Por Inácio Araújo
Tenho a impressão de que essa pergunta vai e volta, desde os tempos em que Spencer Tracy era locutor esportivo. Se temos uma grande paixão pelo futebol, então os filmes sobre o assunto deveriam constituir um filão ao menos tão rico quanto, digamos, o do cangaço.
“Invictus”, o novo Clint Eastwood, ajuda a dar uma resposta, embora pudesse ser “The Longest Yard”, a primeira versão, ou vários outros. A resposta é: não existe filme sobre esporte. Os jogos não são um bom assunto, mas aquilo que existe em torno deles.
Existe também um pequeno filme, mas bem sucedido, me parece, chamado “Coach Carter”, em que um técnico de basquete transforma uma escola público do depósito de gente que era em um lugar de formação, servindo-se para tanto do basquete. Em “The Longest Yard” era o jogo de futebol americano opondo os presidiários aos guardas de presídio. Clint Eastwood usa mais ou menos o menos recurso. Saca do rugby, um esporte que mal conhecemos por aqui, como o futebol americano, para dizer duas ou três coisas sobre Nelson Mandela e, sobretudo, a integração racial.
Em todos os filmes sobre esporte que dão certo o importante é o que está fora de campo. É o que está em torno dele. Aliás, foi assim que Ugo Giorgetti fez também em “Boleiros” (no primeiro, sobretudo) e deu muito pé.

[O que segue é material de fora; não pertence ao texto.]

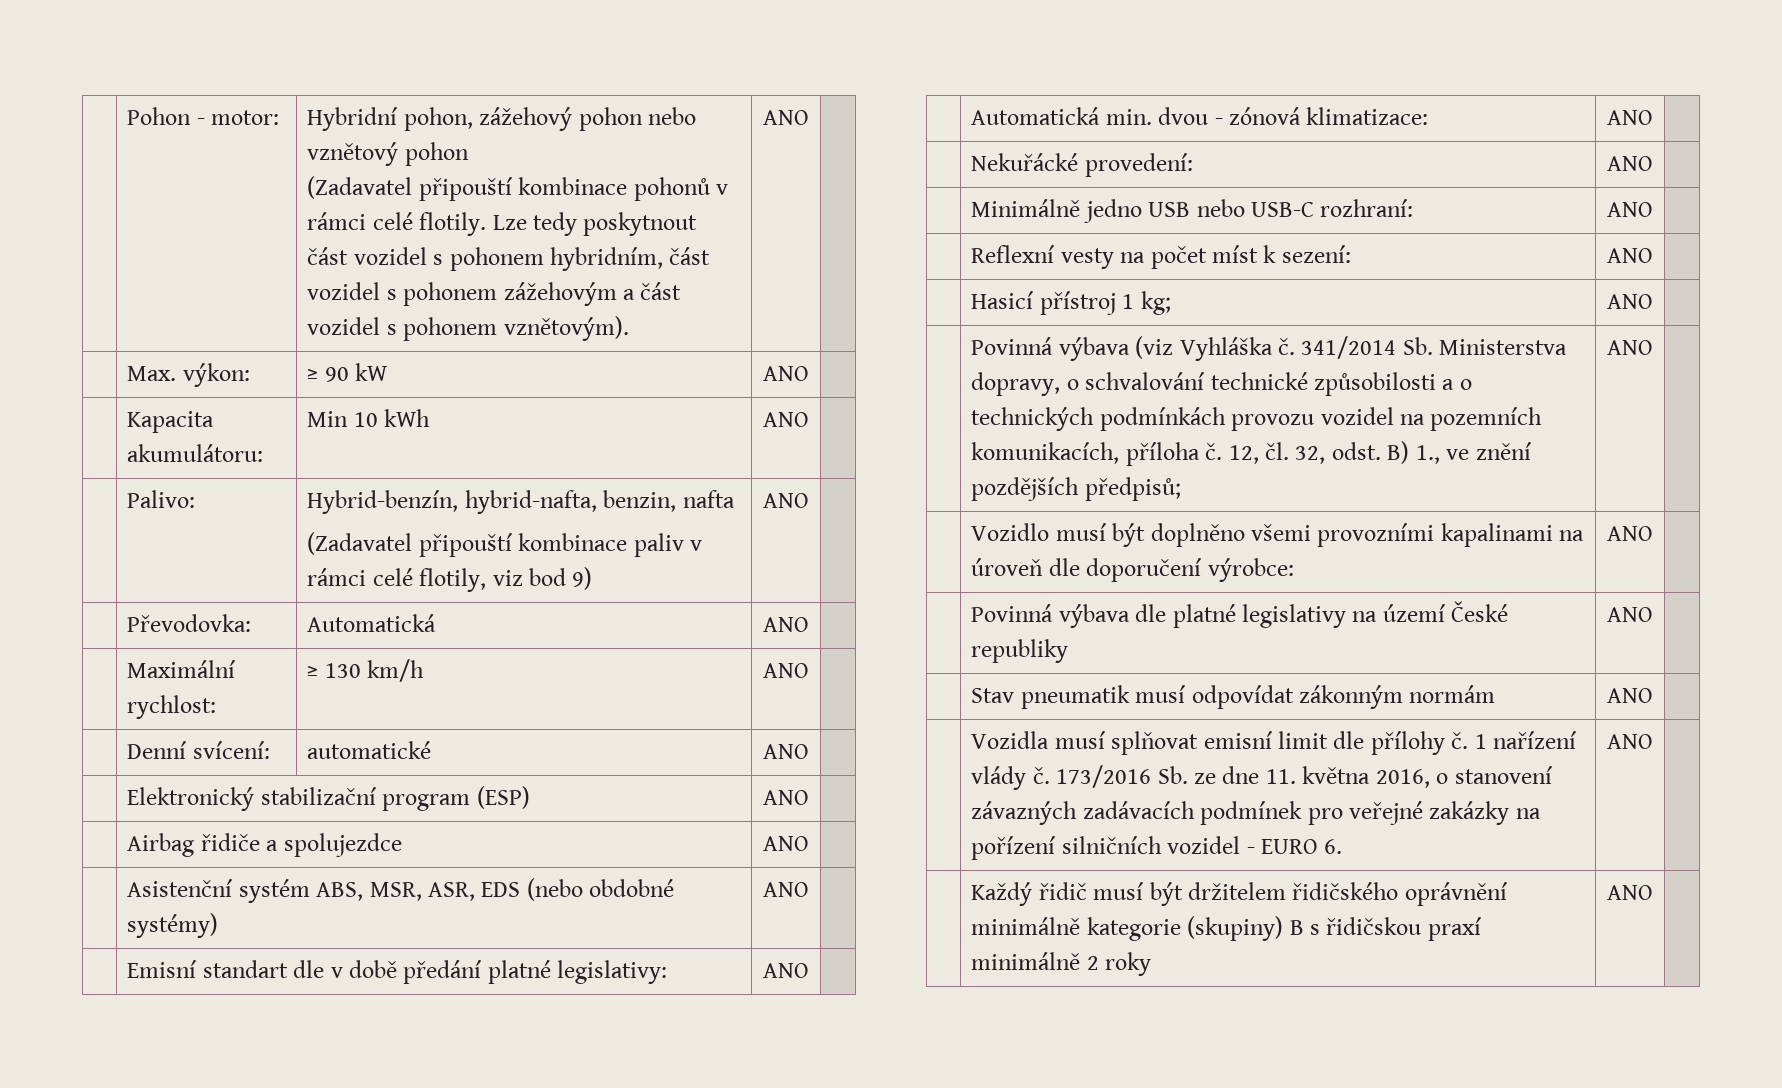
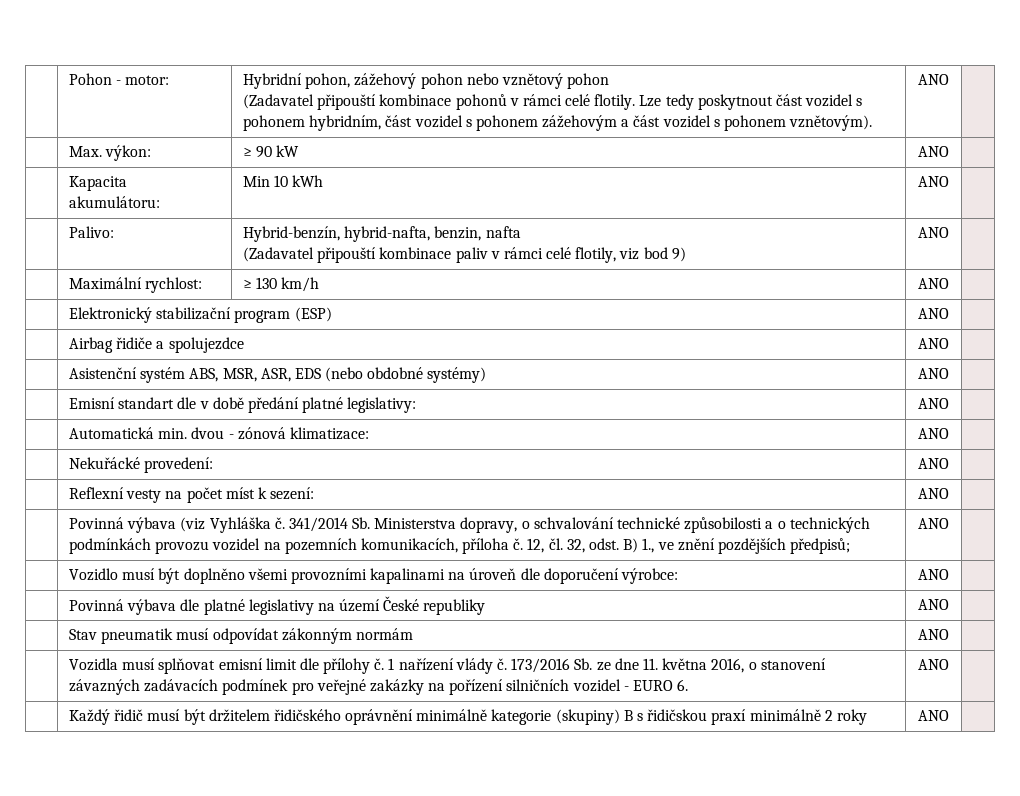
- | Převodovka: | Automatická | ANO |
- | Denní svícení: | automatické | ANO |
- | Minimálně jedno USB nebo USB-C rozhraní: | ANO |
- | Hasicí přístroj 1 kg; | ANO |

Quanto a “Invictus” é aquela coisa: Clint tem algo a dizer e diz. Desde o estado de oposição entre brancos e negros na África do Sul (resumido de forma magnífica no plano de abertura) à ação de Mandela, servindo-se da paixão esportiva para criar a hipótese de esquecimento do “apartheid”, passando pela inteligência dos grandes políticos, tudo está lá.
Mas me parece, antes de mais nada, um filme da era Obama. E Clint é o mais democrata dos republicanos, nunca vi.
(P.S. – Pode-se apontar uma série de fraquezas no filme. Pode-se dizer que existe um “núcleo branco” desenvolvido quase que nem em novela. ou que a cena da distribuição de um ticket para a empregada é frouxíssima (dessa eu não discordo, aliás). Mas a grandeza de Clint está, em parte, em ser alguém muito prático. Faz filmes modernos não porque recorra a técnicas modernas ou acelere absurdamente a duração dos planos. Mas porque tem algo a dizer ao tempo presente, concorde-se ou não, e diz. Seu cinema nunca é um passatempo, embora pareça, de tão agradável que é.)
P.S. 2 – O jogo em questão aqui é rugby, outro que no Brasil a gente mal sabe o que é. Mas a emoção que suscita é aquela de um esporte que conhecemos profundamente. Porque, como eu disse, a rigor o esporte não importa, ele é apenas o lugar vazio onde se joga uma grande carga emocional. O filme do Cao Hamburger era de certa forma assim, embora ali os dois assuntos, o desaparecimento do pai e o campeonato de futebol, corressem um tanto paralelos, como em “Pra Frente Brasil”.)